Content revision data
↓

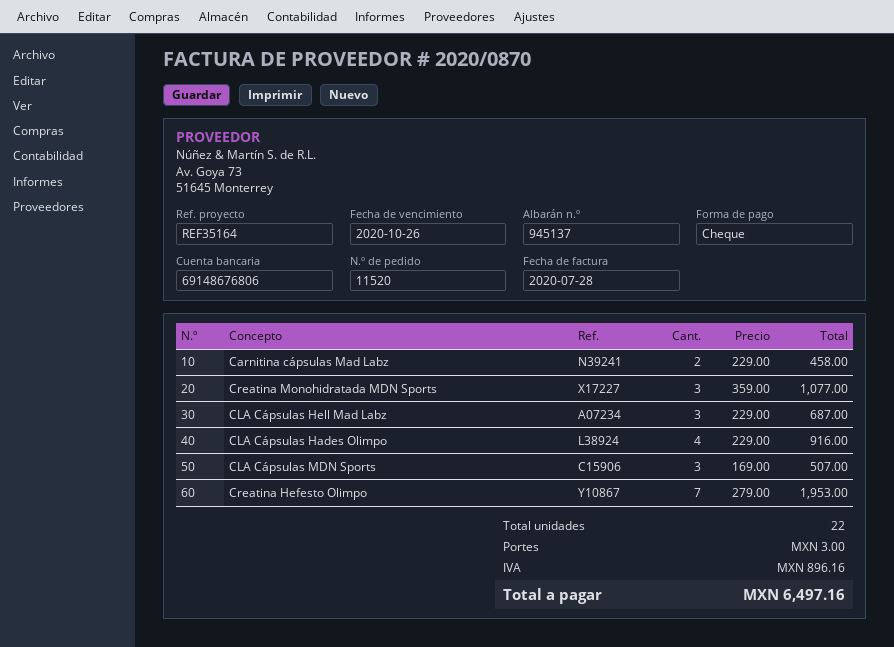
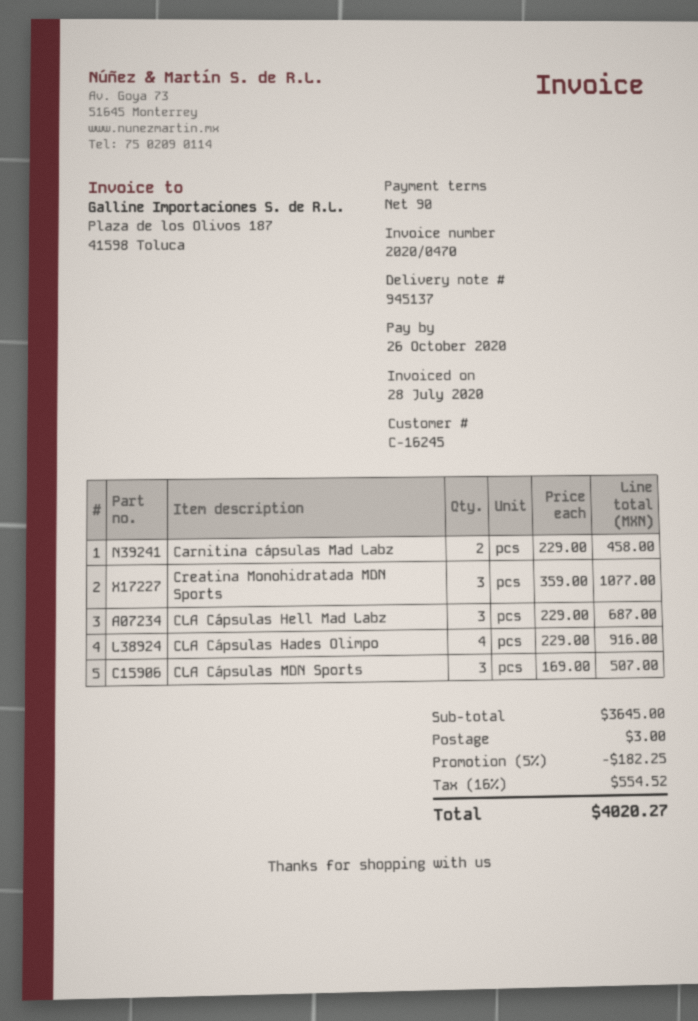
invoice number: 2020/0870 -> 2020/0470
Creatina Hefesto Olimpo: 7 x 279.00 = 1953.00 -> none
discount: none -> 5% = 182.25
tax: 896.16 -> 554.52
total: 6497.16 -> 4020.27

↑

* [WHAT TO PRODUCE] Copy out, in full, each line above that has the word "none" in it.

* [RESULT OF THE TASK]
Creatina Hefesto Olimpo: 7 x 279.00 = 1953.00 -> none
discount: none -> 5% = 182.25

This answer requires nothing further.